(The records)

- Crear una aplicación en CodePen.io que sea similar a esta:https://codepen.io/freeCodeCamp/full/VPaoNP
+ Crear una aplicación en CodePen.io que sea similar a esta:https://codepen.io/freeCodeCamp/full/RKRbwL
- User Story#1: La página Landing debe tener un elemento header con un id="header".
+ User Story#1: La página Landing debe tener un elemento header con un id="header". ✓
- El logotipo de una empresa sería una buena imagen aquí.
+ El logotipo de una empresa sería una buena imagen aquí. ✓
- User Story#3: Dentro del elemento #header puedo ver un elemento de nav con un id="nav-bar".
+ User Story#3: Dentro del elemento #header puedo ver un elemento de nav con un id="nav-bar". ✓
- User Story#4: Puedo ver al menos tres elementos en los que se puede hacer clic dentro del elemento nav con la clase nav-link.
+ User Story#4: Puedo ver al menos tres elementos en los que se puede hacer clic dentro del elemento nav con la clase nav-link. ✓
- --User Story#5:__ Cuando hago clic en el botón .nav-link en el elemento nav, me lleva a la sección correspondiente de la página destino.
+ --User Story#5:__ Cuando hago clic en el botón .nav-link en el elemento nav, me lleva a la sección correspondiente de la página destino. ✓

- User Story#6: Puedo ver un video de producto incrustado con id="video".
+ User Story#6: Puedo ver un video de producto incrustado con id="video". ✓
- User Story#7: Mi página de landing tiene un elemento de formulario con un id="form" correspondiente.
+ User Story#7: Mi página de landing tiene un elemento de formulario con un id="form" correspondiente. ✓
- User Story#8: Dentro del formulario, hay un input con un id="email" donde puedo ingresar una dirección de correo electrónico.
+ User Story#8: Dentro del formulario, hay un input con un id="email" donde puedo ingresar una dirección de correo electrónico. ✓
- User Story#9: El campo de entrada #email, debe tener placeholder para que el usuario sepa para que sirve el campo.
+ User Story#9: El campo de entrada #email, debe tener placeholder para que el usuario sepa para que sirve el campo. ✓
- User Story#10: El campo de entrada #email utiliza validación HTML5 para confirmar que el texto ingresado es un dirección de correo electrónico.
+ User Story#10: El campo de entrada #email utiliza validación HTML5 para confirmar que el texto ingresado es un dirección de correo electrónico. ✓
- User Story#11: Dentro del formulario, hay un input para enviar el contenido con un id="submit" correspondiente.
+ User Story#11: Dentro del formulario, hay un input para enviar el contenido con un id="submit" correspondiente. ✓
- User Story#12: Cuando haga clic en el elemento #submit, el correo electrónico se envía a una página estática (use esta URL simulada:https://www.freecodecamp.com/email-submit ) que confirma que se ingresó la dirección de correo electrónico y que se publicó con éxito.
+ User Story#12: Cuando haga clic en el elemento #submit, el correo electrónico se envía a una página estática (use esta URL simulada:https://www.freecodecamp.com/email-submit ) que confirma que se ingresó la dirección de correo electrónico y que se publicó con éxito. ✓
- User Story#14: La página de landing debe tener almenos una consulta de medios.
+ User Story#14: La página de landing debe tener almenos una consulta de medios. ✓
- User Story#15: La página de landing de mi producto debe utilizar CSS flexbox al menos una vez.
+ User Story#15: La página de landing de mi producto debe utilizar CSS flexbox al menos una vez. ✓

(End The records)

Exercise: Scan the entries and show every line in which the word "ingresar" is found.

Result of this task:
- User Story#8: Dentro del formulario, hay un input con un id="email" donde puedo ingresar una dirección de correo electrónico.
+ User Story#8: Dentro del formulario, hay un input con un id="email" donde puedo ingresar una dirección de correo electrónico. ✓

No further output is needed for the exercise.